[Task objective]: Produce an exact transcription of the data, with the images left out.

[Recorded data]

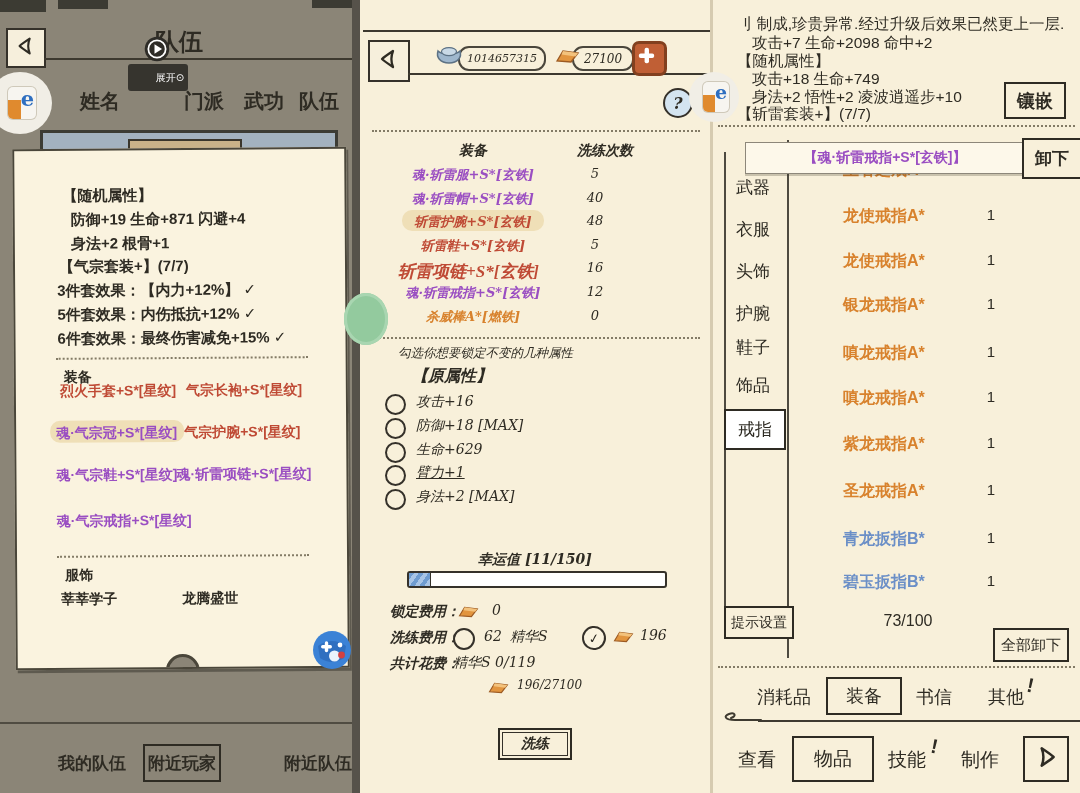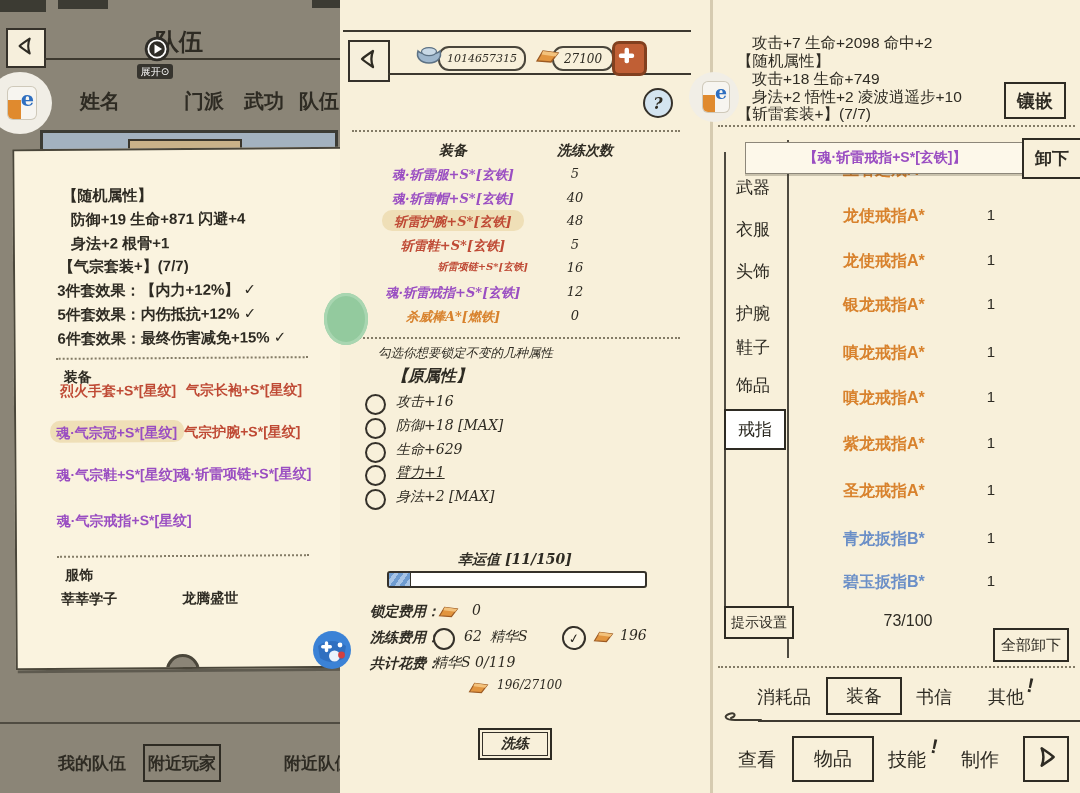--- a/index.html
+++ b/index.html
@@ -2,21 +2,21 @@
 <html><head>
 <meta charset="utf-8">
 <style>
   html,body{margin:0;padding:0;background:#555;}
   .stage{position:relative;width:1080px;height:793px;overflow:hidden;
     font-family:"Liberation Sans","DejaVu Sans",sans-serif;color:#2e2b23;background:#f8f0da;}
   .abs{position:absolute;}
   
   .left-panel{left:0;top:0;width:352px;height:793px;background:#8b8577;overflow:visible;}
   .sep1{left:352px;top:0;width:8px;height:793px;background:#56524a;}
-  .mid-panel{left:340px;top:0;width:351px;height:793px;background:#f8f0da;}
+  .mid-panel{left:360px;top:0;width:351px;height:793px;background:#f8f0da;}
   .sep2{left:710px;top:0;width:3px;height:793px;background:#d6cbb0;}
   .right-panel{left:713px;top:0;width:367px;height:793px;background:#f8f0da;}
   .b{font-weight:bold;}
   .hand{font-family:"DejaVu Serif","Liberation Serif",serif;font-style:italic;}
   .dots{border-top:2px dotted #837b66;height:0;}
   .hline{border-top:2px solid #3d392f;height:0;}
   .vline{border-left:2px solid #4e4a40;width:0;}
   .box-btn{border:2px solid #2e2b23;background:#f8f0da;display:flex;align-items:center;justify-content:center;}
   .c-red{color:#bf4a35;}
   .c-purple{color:#9a4ec2;}
@@ -61,21 +61,21 @@
 
     <div class="abs" style="left:144px;top:36px;width:26px;height:26px;z-index:3;">
       <span>
         <svg width="26" height="26" viewBox="0 0 36 36">
             <circle cx="18" cy="18" r="17" fill="#2e2c27"></circle>
             <circle cx="18" cy="18" r="12" fill="none" stroke="#fff" stroke-width="2.4"></circle>
             <path d="M14.5 11.5 L25 18 L14.5 24.5 Z" fill="#fff"></path>
           </svg>
       </span>
     </div>
-    <div class="abs badge" style="left:137px;top:64px;width:36px;height:15px;font-size:10px;z-index:3;">展开⊙</div>
+    <div class="abs badge" style="left:128px;top:64px;width:36px;height:27px;font-size:10px;z-index:3;padding-left:24px;">展开⊙</div>
 
     <div class="abs hline" style="left:44px;top:58px;width:308px;"></div>
 
     <div class="abs b" style="left:80px;top:88px;font-size:20px;">姓名</div>
     <div class="abs b" style="left:184px;top:88px;font-size:20px;">门派</div>
     <div class="abs b" style="left:244px;top:88px;font-size:20px;">武功</div>
     <div class="abs b" style="left:299px;top:88px;font-size:20px;">队伍</div>
 
     <div class="abs" style="left:40px;top:130px;width:292px;height:38px;background:#a3b2bf;border:3px solid #3c3c34;">
       <div class="abs" style="left:85px;top:6px;width:110px;height:30px;background:#c9b289;border:2px solid #3a362c;"></div>
@@ -188,21 +188,21 @@
     <div class="abs hl-tan" style="left:42px;top:210px;width:142px;height:21px;"></div>
 
     <div class="abs hand b c-purple" style="left:38px;top:166px;width:150px;text-align:center;font-size:13px;">魂·斩雷服+S*[玄铁]</div>
     <div class="abs hand" style="left:205px;top:166px;width:60px;text-align:center;font-size:13px;">5</div>
     <div class="abs hand b c-purple" style="left:38px;top:190px;width:150px;text-align:center;font-size:13px;">魂·斩雷帽+S*[玄铁]</div>
     <div class="abs hand" style="left:205px;top:190px;width:60px;text-align:center;font-size:13px;">40</div>
     <div class="abs hand b c-red" style="left:38px;top:213px;width:150px;text-align:center;font-size:13px;">斩雷护腕+S*[玄铁]</div>
     <div class="abs hand" style="left:205px;top:213px;width:60px;text-align:center;font-size:13px;">48</div>
     <div class="abs hand b c-red" style="left:38px;top:237px;width:150px;text-align:center;font-size:13px;">斩雷鞋+S*[玄铁]</div>
     <div class="abs hand" style="left:205px;top:237px;width:60px;text-align:center;font-size:13px;">5</div>
-    <div class="abs hand b c-red" style="left:38px;top:260px;width:150px;text-align:right;font-size:10px;">斩雷项链+S*[玄铁]</div>
+    <div class="abs hand b c-red" style="left:38px;top:260px;width:150px;text-align:left;font-size:17px;font-family:Liberation Serif, serif;">斩雷项链+S*[玄铁]</div>
     <div class="abs hand" style="left:205px;top:260px;width:60px;text-align:center;font-size:13px;">16</div>
     <div class="abs hand b c-purple" style="left:38px;top:284px;width:150px;text-align:center;font-size:13px;">魂·斩雷戒指+S*[玄铁]</div>
     <div class="abs hand" style="left:205px;top:284px;width:60px;text-align:center;font-size:13px;">12</div>
     <div class="abs hand b c-orange" style="left:38px;top:308px;width:150px;text-align:center;font-size:13px;">杀威棒A*[燃铁]</div>
     <div class="abs hand" style="left:205px;top:308px;width:60px;text-align:center;font-size:13px;">0</div>
 
     <div class="abs dots" style="left:12px;top:337px;width:328px;"></div>
 
     <div class="abs hand" style="left:38px;top:345px;font-size:12.5px;">勾选你想要锁定不变的几种属性</div>
     <div class="abs hand b" style="left:52px;top:366px;font-size:16px;">【原属性】</div>
@@ -256,20 +256,21 @@
     <div class="abs hand" style="left:157px;top:678px;font-size:12px;">196/27100</div>
 
     <div class="abs box-btn hand b" style="left:138px;top:728px;width:70px;height:28px;font-size:14px;box-shadow:inset 0 0 0 2px #f8f0da,inset 0 0 0 3px #35312a;">洗练</div>
 
     <div class="abs greenbadge" style="left:-16px;top:293px;width:44px;height:52px;z-index:4;"></div>
   </section>
 
   <div class="abs sep2"></div>
 
   <section class="abs right-panel">
+    <div class="abs" style="left:24px;top:14px;font-size:15.5px;">刂 制成,珍贵异常.经过升级后效果已然更上一层.</div>
     <div class="abs" style="left:39px;top:33px;font-size:15.5px;">攻击+7 生命+2098 命中+2</div>
     <div class="abs" style="left:24px;top:51px;font-size:15.5px;">【随机属性】</div>
     <div class="abs" style="left:39px;top:69px;font-size:15.5px;">攻击+18 生命+749</div>
     <div class="abs" style="left:39px;top:87px;font-size:15.5px;">身法+2 悟性+2 凌波逍遥步+10</div>
     <div class="abs" style="left:24px;top:104px;font-size:15.5px;">【斩雷套装+】(7/7)</div>
 
     <div class="abs box-btn b" style="left:291px;top:82px;width:58px;height:33px;font-size:18px;border-width:2.5px;">镶嵌</div>
 
     <div class="abs dots" style="left:5px;top:125px;width:357px;"></div>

[Output]:
--- a/index.html
+++ b/index.html
@@ -2,21 +2,21 @@
 <html><head>
 <meta charset="utf-8">
 <style>
   html,body{margin:0;padding:0;background:#555;}
   .stage{position:relative;width:1080px;height:793px;overflow:hidden;
     font-family:"Liberation Sans","DejaVu Sans",sans-serif;color:#2e2b23;background:#f8f0da;}
   .abs{position:absolute;}
   
   .left-panel{left:0;top:0;width:352px;height:793px;background:#8b8577;overflow:visible;}
   .sep1{left:352px;top:0;width:8px;height:793px;background:#56524a;}
-  .mid-panel{left:340px;top:0;width:351px;height:793px;background:#f8f0da;}
+  .mid-panel{left:360px;top:0;width:351px;height:793px;background:#f8f0da;}
   .sep2{left:710px;top:0;width:3px;height:793px;background:#d6cbb0;}
   .right-panel{left:713px;top:0;width:367px;height:793px;background:#f8f0da;}
   .b{font-weight:bold;}
   .hand{font-family:"DejaVu Serif","Liberation Serif",serif;font-style:italic;}
   .dots{border-top:2px dotted #837b66;height:0;}
   .hline{border-top:2px solid #3d392f;height:0;}
   .vline{border-left:2px solid #4e4a40;width:0;}
   .box-btn{border:2px solid #2e2b23;background:#f8f0da;display:flex;align-items:center;justify-content:center;}
   .c-red{color:#bf4a35;}
   .c-purple{color:#9a4ec2;}
@@ -61,21 +61,21 @@
 
     <div class="abs" style="left:144px;top:36px;width:26px;height:26px;z-index:3;">
       <span>
         <svg width="26" height="26" viewBox="0 0 36 36">
             <circle cx="18" cy="18" r="17" fill="#2e2c27"></circle>
             <circle cx="18" cy="18" r="12" fill="none" stroke="#fff" stroke-width="2.4"></circle>
             <path d="M14.5 11.5 L25 18 L14.5 24.5 Z" fill="#fff"></path>
           </svg>
       </span>
     </div>
-    <div class="abs badge" style="left:137px;top:64px;width:36px;height:15px;font-size:10px;z-index:3;">展开⊙</div>
+    <div class="abs badge" style="left:128px;top:64px;width:36px;height:27px;font-size:10px;z-index:3;padding-left:24px;">展开⊙</div>
 
     <div class="abs hline" style="left:44px;top:58px;width:308px;"></div>
 
     <div class="abs b" style="left:80px;top:88px;font-size:20px;">姓名</div>
     <div class="abs b" style="left:184px;top:88px;font-size:20px;">门派</div>
     <div class="abs b" style="left:244px;top:88px;font-size:20px;">武功</div>
     <div class="abs b" style="left:299px;top:88px;font-size:20px;">队伍</div>
 
     <div class="abs" style="left:40px;top:130px;width:292px;height:38px;background:#a3b2bf;border:3px solid #3c3c34;">
       <div class="abs" style="left:85px;top:6px;width:110px;height:30px;background:#c9b289;border:2px solid #3a362c;"></div>
@@ -188,21 +188,21 @@
     <div class="abs hl-tan" style="left:42px;top:210px;width:142px;height:21px;"></div>
 
     <div class="abs hand b c-purple" style="left:38px;top:166px;width:150px;text-align:center;font-size:13px;">魂·斩雷服+S*[玄铁]</div>
     <div class="abs hand" style="left:205px;top:166px;width:60px;text-align:center;font-size:13px;">5</div>
     <div class="abs hand b c-purple" style="left:38px;top:190px;width:150px;text-align:center;font-size:13px;">魂·斩雷帽+S*[玄铁]</div>
     <div class="abs hand" style="left:205px;top:190px;width:60px;text-align:center;font-size:13px;">40</div>
     <div class="abs hand b c-red" style="left:38px;top:213px;width:150px;text-align:center;font-size:13px;">斩雷护腕+S*[玄铁]</div>
     <div class="abs hand" style="left:205px;top:213px;width:60px;text-align:center;font-size:13px;">48</div>
     <div class="abs hand b c-red" style="left:38px;top:237px;width:150px;text-align:center;font-size:13px;">斩雷鞋+S*[玄铁]</div>
     <div class="abs hand" style="left:205px;top:237px;width:60px;text-align:center;font-size:13px;">5</div>
-    <div class="abs hand b c-red" style="left:38px;top:260px;width:150px;text-align:right;font-size:10px;">斩雷项链+S*[玄铁]</div>
+    <div class="abs hand b c-red" style="left:38px;top:260px;width:150px;text-align:left;font-size:17px;font-family:Liberation Serif, serif;">斩雷项链+S*[玄铁]</div>
     <div class="abs hand" style="left:205px;top:260px;width:60px;text-align:center;font-size:13px;">16</div>
     <div class="abs hand b c-purple" style="left:38px;top:284px;width:150px;text-align:center;font-size:13px;">魂·斩雷戒指+S*[玄铁]</div>
     <div class="abs hand" style="left:205px;top:284px;width:60px;text-align:center;font-size:13px;">12</div>
     <div class="abs hand b c-orange" style="left:38px;top:308px;width:150px;text-align:center;font-size:13px;">杀威棒A*[燃铁]</div>
     <div class="abs hand" style="left:205px;top:308px;width:60px;text-align:center;font-size:13px;">0</div>
 
     <div class="abs dots" style="left:12px;top:337px;width:328px;"></div>
 
     <div class="abs hand" style="left:38px;top:345px;font-size:12.5px;">勾选你想要锁定不变的几种属性</div>
     <div class="abs hand b" style="left:52px;top:366px;font-size:16px;">【原属性】</div>
@@ -256,20 +256,21 @@
     <div class="abs hand" style="left:157px;top:678px;font-size:12px;">196/27100</div>
 
     <div class="abs box-btn hand b" style="left:138px;top:728px;width:70px;height:28px;font-size:14px;box-shadow:inset 0 0 0 2px #f8f0da,inset 0 0 0 3px #35312a;">洗练</div>
 
     <div class="abs greenbadge" style="left:-16px;top:293px;width:44px;height:52px;z-index:4;"></div>
   </section>
 
   <div class="abs sep2"></div>
 
   <section class="abs right-panel">
+    <div class="abs" style="left:24px;top:14px;font-size:15.5px;">刂 制成,珍贵异常.经过升级后效果已然更上一层.</div>
     <div class="abs" style="left:39px;top:33px;font-size:15.5px;">攻击+7 生命+2098 命中+2</div>
     <div class="abs" style="left:24px;top:51px;font-size:15.5px;">【随机属性】</div>
     <div class="abs" style="left:39px;top:69px;font-size:15.5px;">攻击+18 生命+749</div>
     <div class="abs" style="left:39px;top:87px;font-size:15.5px;">身法+2 悟性+2 凌波逍遥步+10</div>
     <div class="abs" style="left:24px;top:104px;font-size:15.5px;">【斩雷套装+】(7/7)</div>
 
     <div class="abs box-btn b" style="left:291px;top:82px;width:58px;height:33px;font-size:18px;border-width:2.5px;">镶嵌</div>
 
     <div class="abs dots" style="left:5px;top:125px;width:357px;"></div>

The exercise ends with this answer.